[Web document revisions]
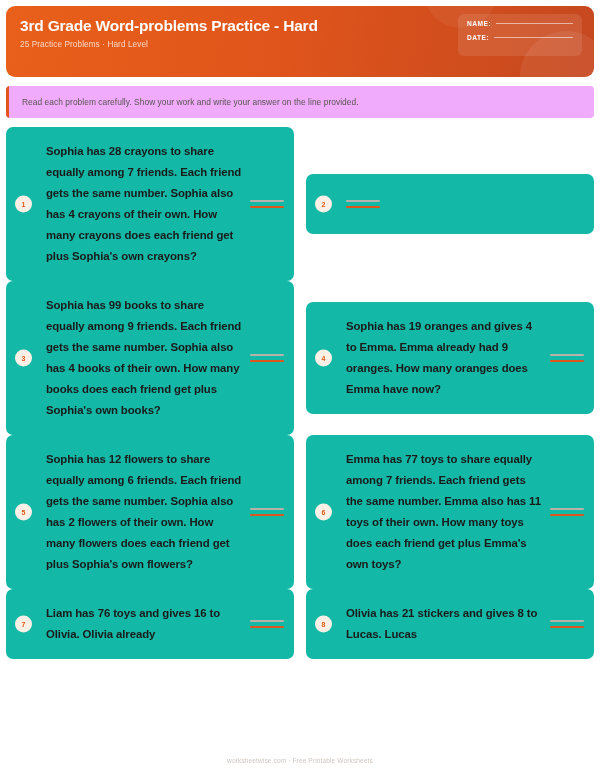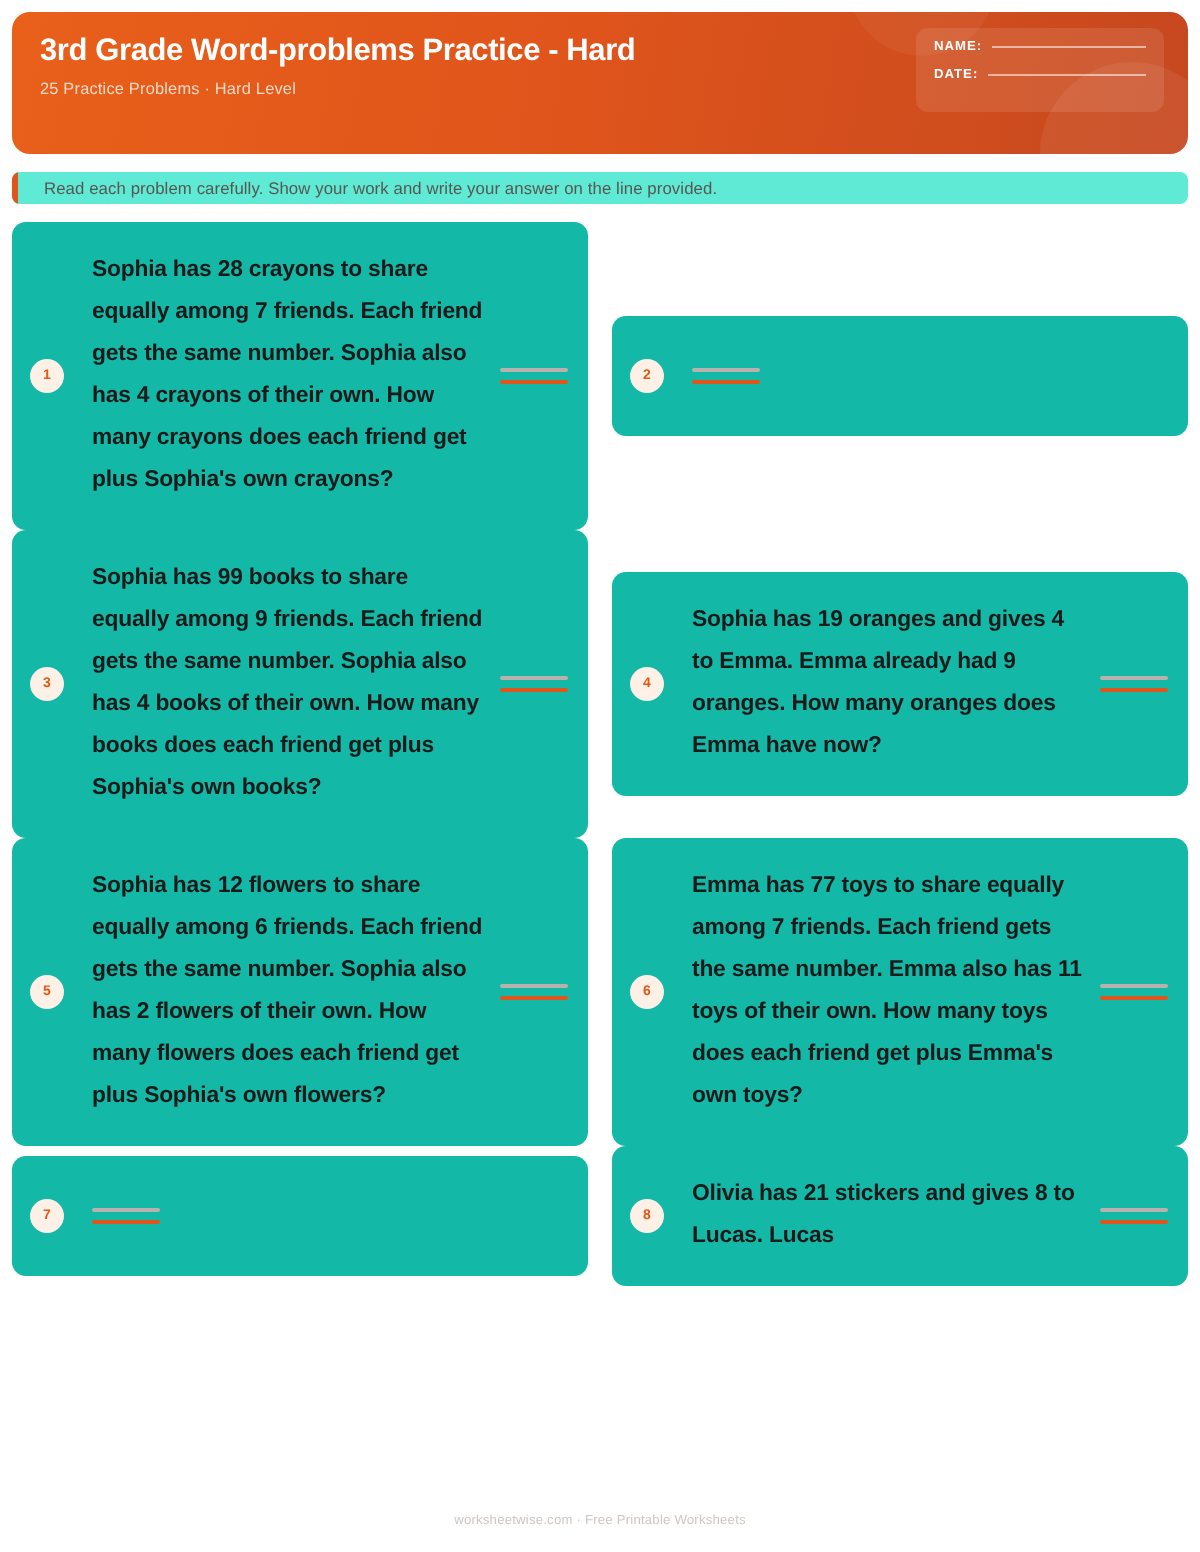--- a/index.html
+++ b/index.html
@@ -96,9 +96,9 @@
   .instructions {
     position: relative;
     margin: 9px 6px 0 6px;
-    height: 16px;
+    height: 32px;
     border-radius: 4px;
-    background: #5eead4;
+    background: #f0abfc;
     display: flex;
     align-items: center;
     padding-left: 16px;

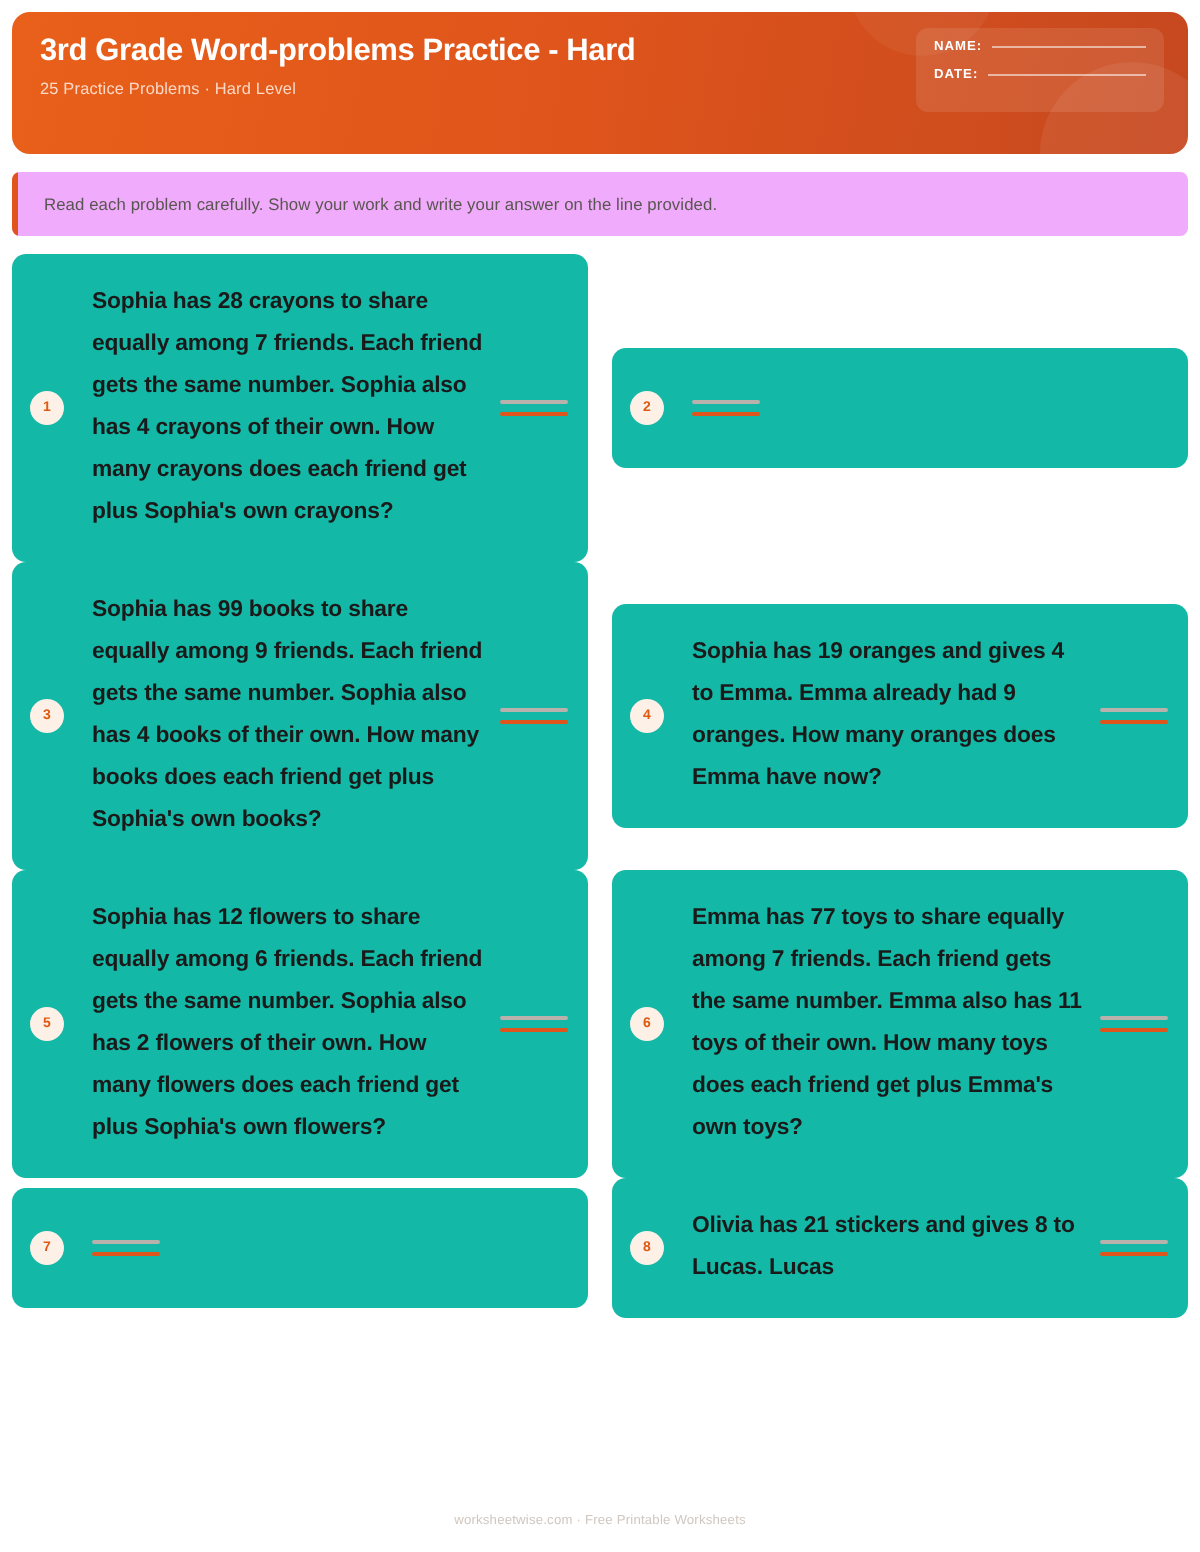--- a/index.html
+++ b/index.html
@@ -295,6 +295,7 @@
     <div class="cell">
       <div class="card">
         <div class="q-badge">7</div>
+        <div class="q-text">Liam has 76 toys and gives 16 to Olivia. Olivia already</div>
         <div class="answer-area">
           <div class="answer-line-gray"></div>
           <div class="answer-line-orange"></div>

- _Exercise_: Search the records above for the string "answer". Copy every line that contains it.

- _Result of this task_:
         <div class="answer-area">
           <div class="answer-line-gray"></div>
           <div class="answer-line-orange"></div>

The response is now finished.